А потом увидела косметику «Бьютифул». Это были первые духи в ее жизни. Тогда она жила в Миннеаполисе. Был самый конец зимы. Духи пахли свежестью, они обещали весну и нежность, перемены.
Тогда, в супермаркете, духов не было, но их аромат повторял гель для душа. Она протянула руку к флакону, и обещание исполнилось. Перед Шейлой возникла Норма Родд, которая ввела ее в новую весну…
«Эдвин Ньюбери, ты зря кормишь своего сокола», — выползло на экран.
Это еще что? Шейла уставилась на текст.
«Отпусти его, и он объестся петушками».
Шейла сначала не до конца осознала, что именно она прочла. О каких петушках идет речь?
«Кто спрашивает меня?» — быстро набила она вопрос.
«Инкогнито, Который знает, чьего петушка он поймал. И сколько он стоит, Эдвин».
Шейла почувствовала, как в горле пересохло. Она хотела уже нажать клавишу «закрыть», но неизвестный собеседник опередил ее.
«Не закрывай. Не спеши. Готовь деньги. Или своего лихого Сокола Эдвина. Он тоже деньги. Пока».
Собеседник ушел из чата.
Шейла выключила компьютер.
Она чувствовала, что все тело дрожит. Господи, что это?! Кто-то хочет отнять Эдвина? Снова?!
Шейла смотрела на серый мертвый экран.
Отнять Эдвина. Эдвина? Нет, одернула она себя, пытаясь вытащить себя из ямы, в которую она пока еще не упала, но…
— Не отдам, — сказала Шейла и стукнула кулаком по столу. И выскочила из-за стола.
— Шейла! — услышала она голос Питера.
— Что? Что случилось? — Паника охватила ее, неужели уже что-то случилось? Она бросилась вниз по лестнице. — Что, Питер?!
— Я еду в город. Ничего не надо в Фортуне?
Шейла приложила руку к левой стороне груди.
— Не надо ли чего в Фортуне, — медленно повторила она. Звучит здорово. Надо, надо, Питер. Мне нужна удача, подумала она. — Конечно, Питер. Зайди на почту, мне должны прислать материалы из Франции. Жерар Бертье, я говорила тебе о нем. Кстати, он обещал птичий прайс-лист из самых последних. Мы должны знать, на что нам рассчитывать.
— Хорошо, Шейла.
— Не забыл номер моего бокса?
— Сорок девять. Как, по-твоему, у меня пока нет дырки в голове? Из нее ничего не выпадает?
— Никогда не будет, и ничего из твоей головы не выпадает.
Шейла засмеялась, слегка успокоенная необременительным разговором с Питером: С ним ей было легко всегда.
Он уехал, Шейла больше не вернулась к компьютеру, она решила заняться огородом, который завела по настоянию того же Питера.

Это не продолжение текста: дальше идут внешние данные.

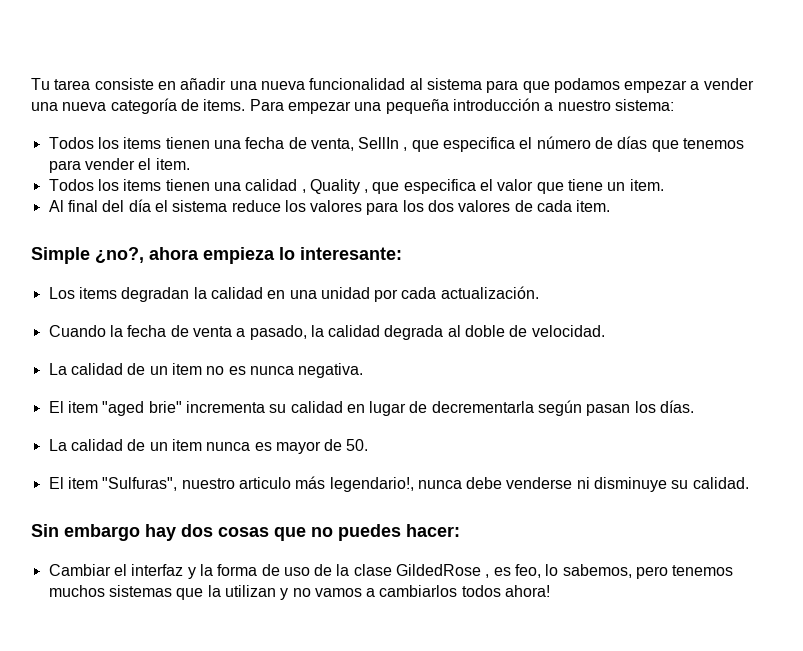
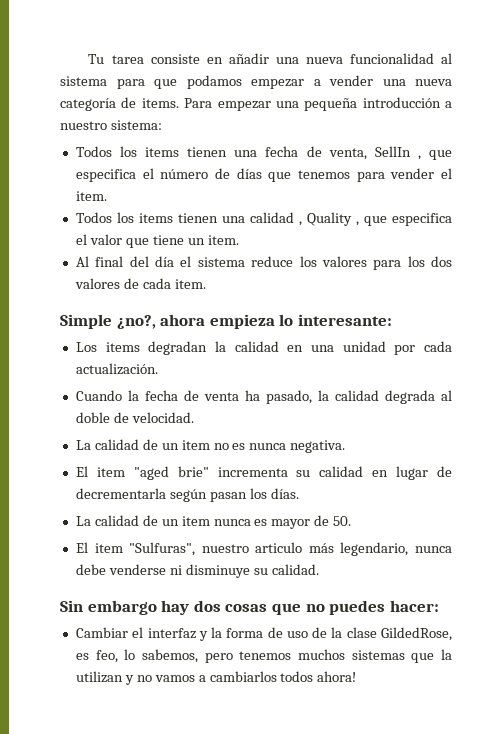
[236,328,246,337] a -> [244,390,260,401] ha
[329,477,414,492] legendario!, -> [340,542,409,556] legendario,
[396,564,490,578] GildedRose , -> [380,627,452,641] GildedRose,

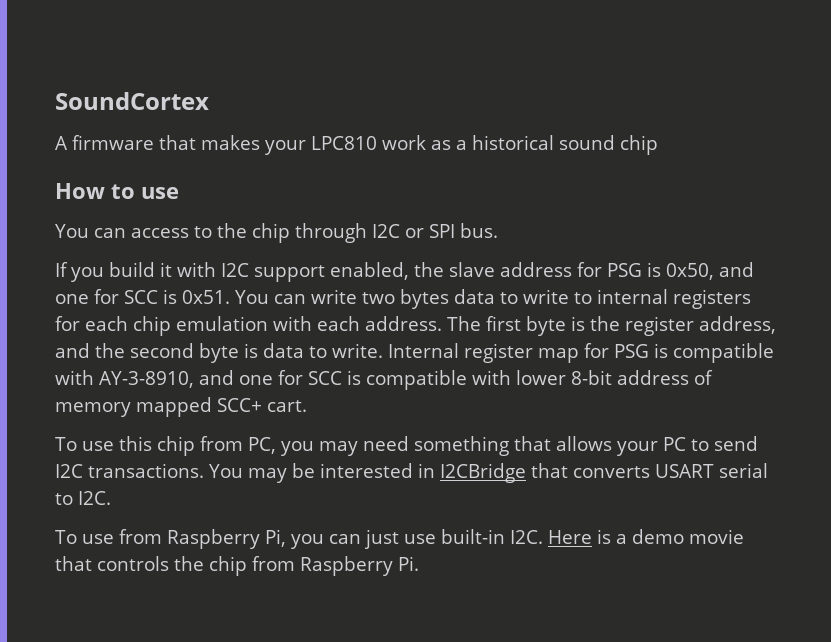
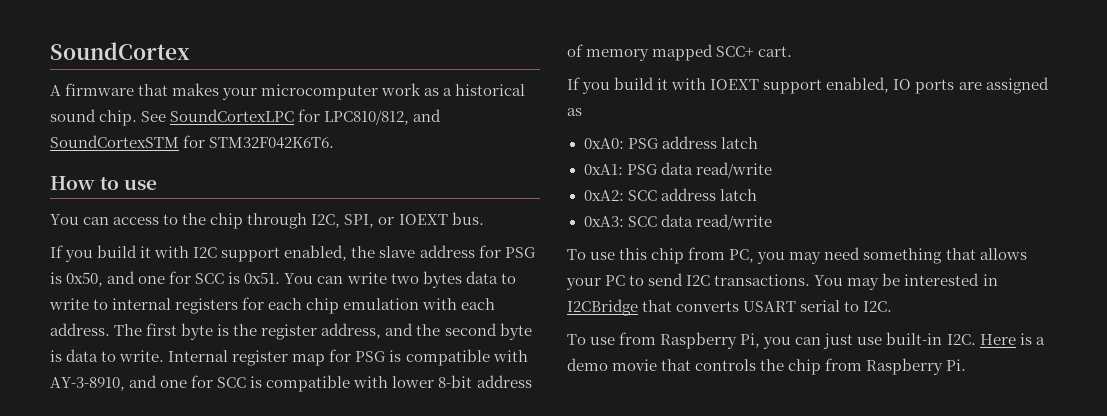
[311,136,377,150] LPC810 -> [261,84,379,100] microcomputer
[620,135,658,155] chip -> [99,109,442,126] [50,135,335,149] chip. See SoundCortexLPC for LPC810/812, and SoundCortexSTM for STM32F042K6T6.
[371,224,455,238] I2C or SPI -> [311,214,448,228] I2C, SPI, or IOEXT
(307, 406) none -> [567,77,1049,94] [567,108,582,116] [583,136,758,149] [583,162,772,178] [583,188,757,201] [583,214,772,230] // If you build it with IOEXT support enabled, IO ports are assigned as // 0xA0: PSG address latch // 0xA1: PSG data read/write // 0xA2: SCC address latch // 0xA3: SCC data read/write

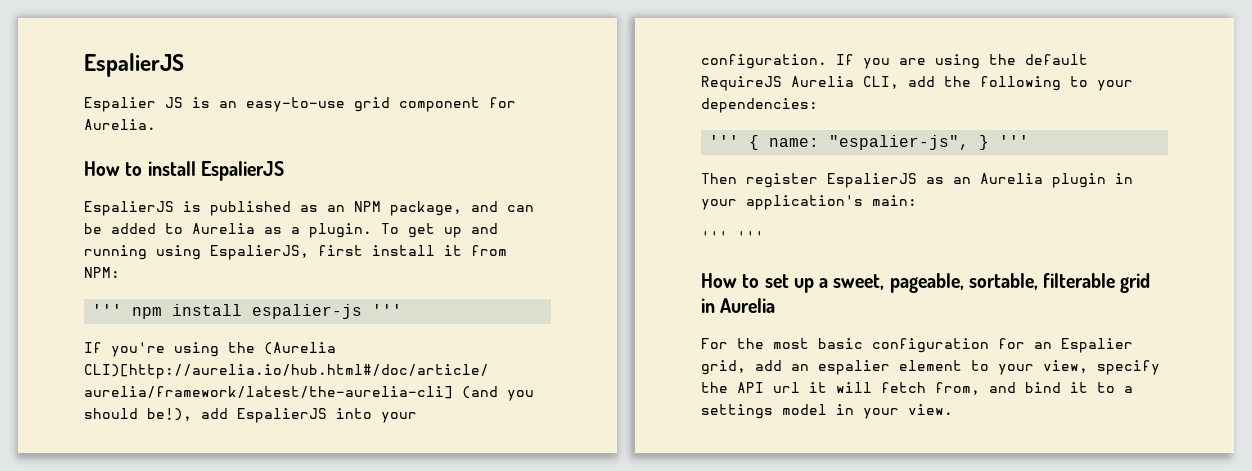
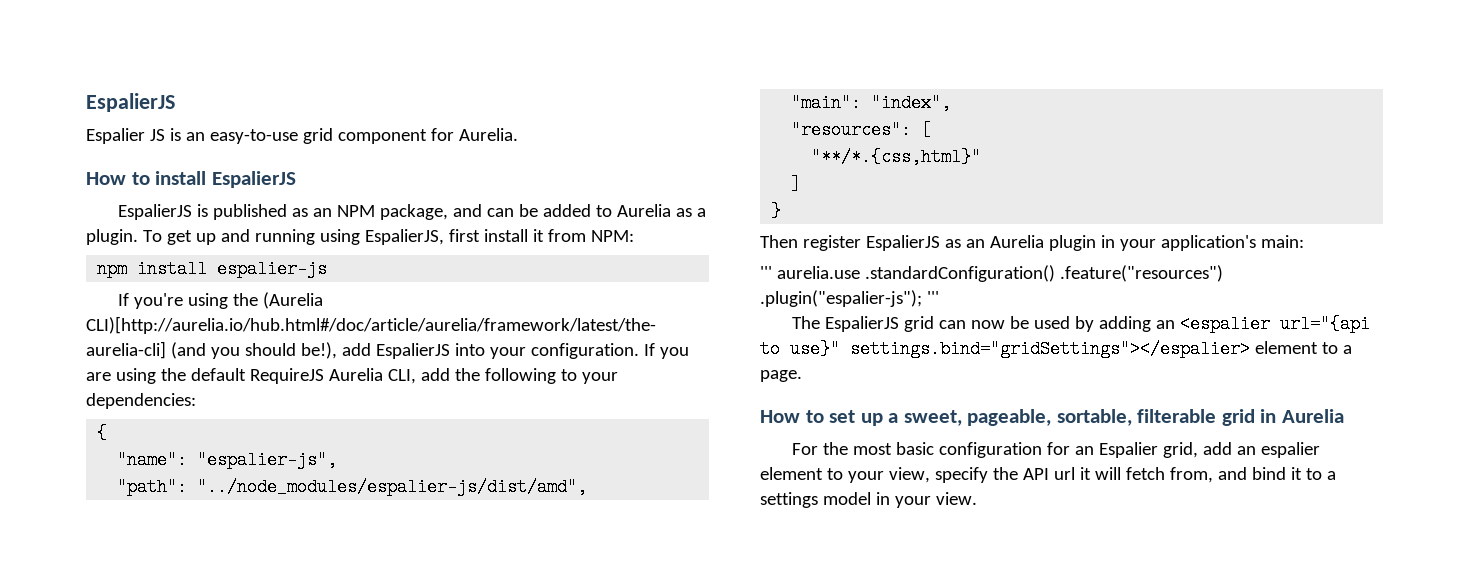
[92,304,123,316] ''' -> (634, 236) none
[372,304,403,316] ''' -> (328, 269) none
[709,135,740,147] ''' -> (196, 401) none
[769,138,820,147] name: -> [117,451,188,469] // "name":
(970, 142) none -> [117,478,588,496] [791,94,952,112] [791,121,932,139] [811,148,982,166] [791,175,802,193] // "path": "../node_modules/espalier-js/dist/amd", // "main": "index", // "resources": [ // "**/*.{css,html}" // ] //
[999,135,1030,147] ''' -> (782, 211) none
[737,231,764,242] ''' -> [776,265,1223,282] [760,290,939,307] [791,315,1370,333] [760,340,1352,358] [760,370,802,382] aurelia.use .standardConfiguration() .feature("resources") .plugin("espalier-js"); ''' // The EspalierJS grid can now be used by adding an <espalier url="{api to use}" settings.bind="gridSettings"></espalier> element to a page.

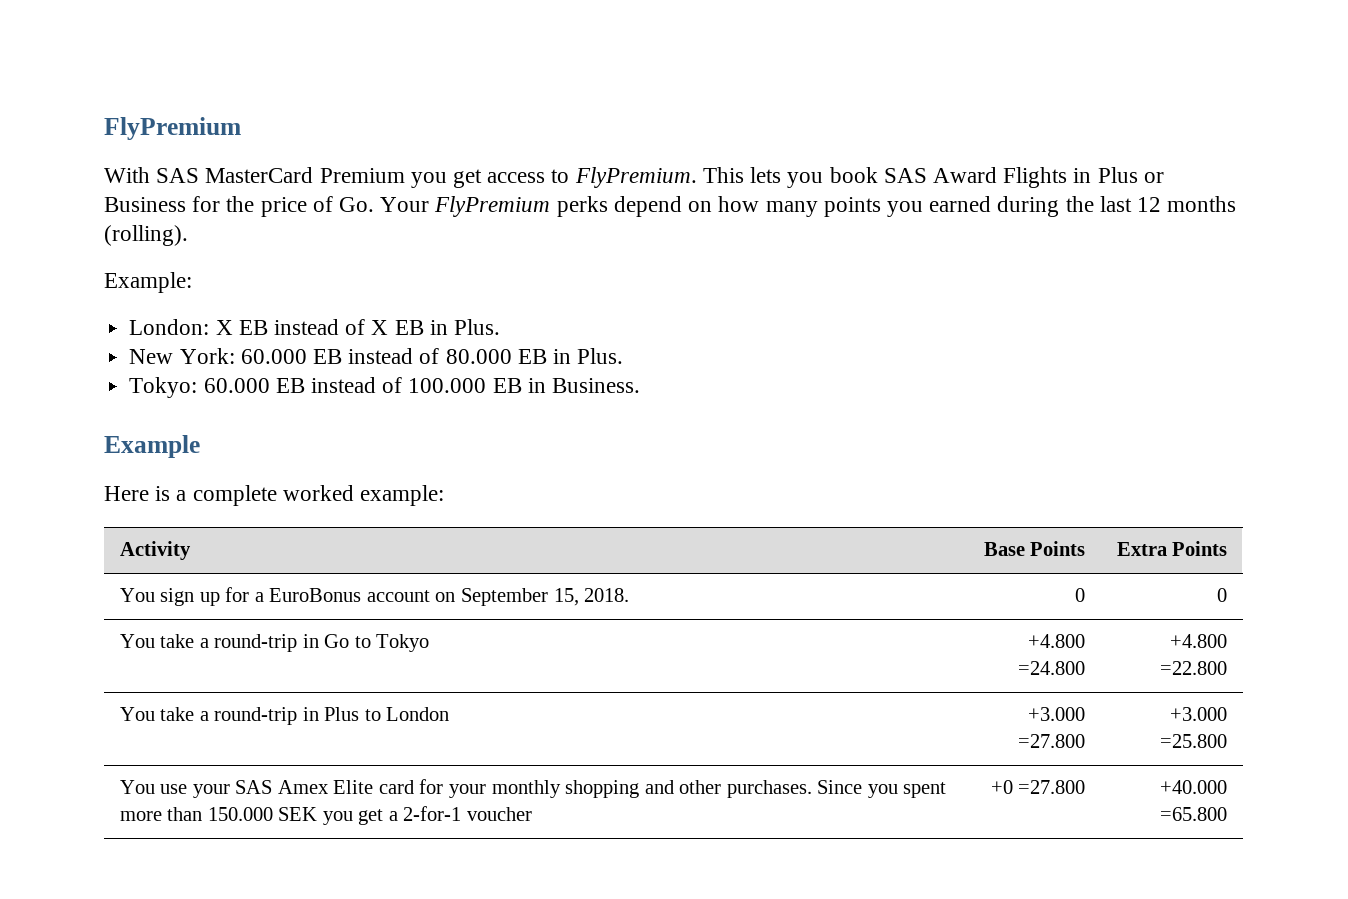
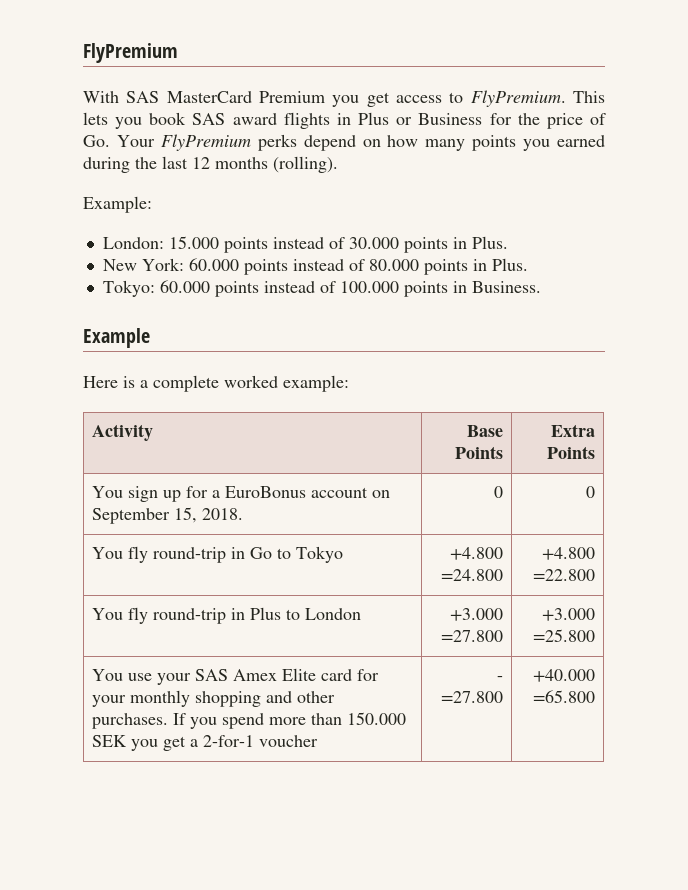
[932,167,1068,188] Award Flights -> [232,112,330,129] award flights
[215,319,424,335] X EB instead of X EB -> [168,236,448,253] 15.000 points instead of 30.000 points
[312,349,342,364] EB -> [243,259,288,275] points
[517,349,547,364] EB -> [423,259,468,275] points
[275,378,305,393] EB -> [214,281,259,297] points
[492,378,522,393] EB -> [403,281,448,297] points
[160,634,209,648] take a -> [128,546,149,563] fly
[160,707,209,721] take a -> [128,607,149,624] fly
[817,780,947,798] Since you spent -> [173,713,265,729] If you spend
[990,780,1013,794] +0 -> [496,676,503,681] -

— Шейла, ну почему бы тебе не нагнуться и не сорвать фасоль? Между прочим, в молочной стадии спелости она очень полезна для Сокола Эдвина.
— Ну ты и хитер, Питер. Знаешь, что теперь я ни за что не смогу отказаться.
Фасоль она посеяла, и не только ее. Высокие подсолнухи, ростом не менее шести футов, крутили головой вслед за солнцем в дальнем углу огорода. Более того, Шейла теперь наклонялась и за морковкой, которая тоже полезна для Сокола Эдвина. Перепадало витаминов и остальным птицам. Шейла чувствовала необычайное успокоение, когда прогуливалась среди набирающих силу растений. Ей нравилось, что век их так короток, а ей удастся наблюдать смену многих поколений. Интересно.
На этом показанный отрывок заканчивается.